Directions for this task: Each line of the entries, from the first to the line containing "to Ossiaco Documentation", is to be transcribed exactly as it stands; include no other lines.
──────────────────────────────
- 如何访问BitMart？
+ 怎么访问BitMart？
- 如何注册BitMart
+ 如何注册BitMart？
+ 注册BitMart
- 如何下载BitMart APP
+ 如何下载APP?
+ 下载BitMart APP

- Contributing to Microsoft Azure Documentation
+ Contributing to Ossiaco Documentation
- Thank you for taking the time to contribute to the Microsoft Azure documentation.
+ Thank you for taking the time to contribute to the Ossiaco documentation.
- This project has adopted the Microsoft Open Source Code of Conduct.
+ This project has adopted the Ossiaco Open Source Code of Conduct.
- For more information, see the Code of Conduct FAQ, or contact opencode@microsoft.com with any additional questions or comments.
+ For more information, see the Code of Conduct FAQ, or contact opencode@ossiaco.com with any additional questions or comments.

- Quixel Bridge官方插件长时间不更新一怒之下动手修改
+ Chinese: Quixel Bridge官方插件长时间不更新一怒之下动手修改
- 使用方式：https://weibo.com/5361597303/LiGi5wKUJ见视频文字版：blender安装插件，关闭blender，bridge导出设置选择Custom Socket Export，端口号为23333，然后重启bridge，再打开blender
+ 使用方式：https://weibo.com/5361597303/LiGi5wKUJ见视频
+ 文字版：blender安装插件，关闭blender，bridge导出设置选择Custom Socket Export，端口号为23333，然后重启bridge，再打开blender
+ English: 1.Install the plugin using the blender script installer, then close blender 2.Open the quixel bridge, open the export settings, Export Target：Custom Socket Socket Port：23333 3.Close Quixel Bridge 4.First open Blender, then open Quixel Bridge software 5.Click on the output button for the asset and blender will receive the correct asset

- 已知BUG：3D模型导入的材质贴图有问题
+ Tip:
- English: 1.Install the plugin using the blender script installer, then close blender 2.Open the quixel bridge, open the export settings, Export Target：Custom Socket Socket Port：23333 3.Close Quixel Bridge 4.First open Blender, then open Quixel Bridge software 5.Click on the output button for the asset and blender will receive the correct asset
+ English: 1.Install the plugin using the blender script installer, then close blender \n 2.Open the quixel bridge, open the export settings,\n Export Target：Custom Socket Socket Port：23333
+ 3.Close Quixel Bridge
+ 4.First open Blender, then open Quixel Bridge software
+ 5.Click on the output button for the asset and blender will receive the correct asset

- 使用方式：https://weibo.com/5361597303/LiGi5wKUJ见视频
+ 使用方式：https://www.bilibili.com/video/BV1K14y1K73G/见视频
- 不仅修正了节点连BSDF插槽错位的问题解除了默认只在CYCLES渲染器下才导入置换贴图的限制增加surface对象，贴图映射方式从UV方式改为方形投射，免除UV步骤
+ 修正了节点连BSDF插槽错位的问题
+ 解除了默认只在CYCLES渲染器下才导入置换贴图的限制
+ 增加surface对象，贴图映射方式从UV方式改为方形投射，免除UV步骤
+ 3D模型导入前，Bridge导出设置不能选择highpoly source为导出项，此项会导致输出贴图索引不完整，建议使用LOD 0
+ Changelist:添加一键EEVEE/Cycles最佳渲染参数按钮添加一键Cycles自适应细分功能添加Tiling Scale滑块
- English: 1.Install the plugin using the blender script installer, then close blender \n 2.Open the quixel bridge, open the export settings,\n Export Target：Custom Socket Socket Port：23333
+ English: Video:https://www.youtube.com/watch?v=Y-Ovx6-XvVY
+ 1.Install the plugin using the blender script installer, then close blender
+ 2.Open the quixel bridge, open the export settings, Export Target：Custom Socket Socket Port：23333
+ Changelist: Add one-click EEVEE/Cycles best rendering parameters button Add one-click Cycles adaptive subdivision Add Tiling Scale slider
──────────────────────────────
Finished task:
- 如何访问BitMart？
+ 怎么访问BitMart？
- 如何注册BitMart
+ 如何注册BitMart？
+ 注册BitMart
- 如何下载BitMart APP
+ 如何下载APP?
+ 下载BitMart APP

- Contributing to Microsoft Azure Documentation
+ Contributing to Ossiaco Documentation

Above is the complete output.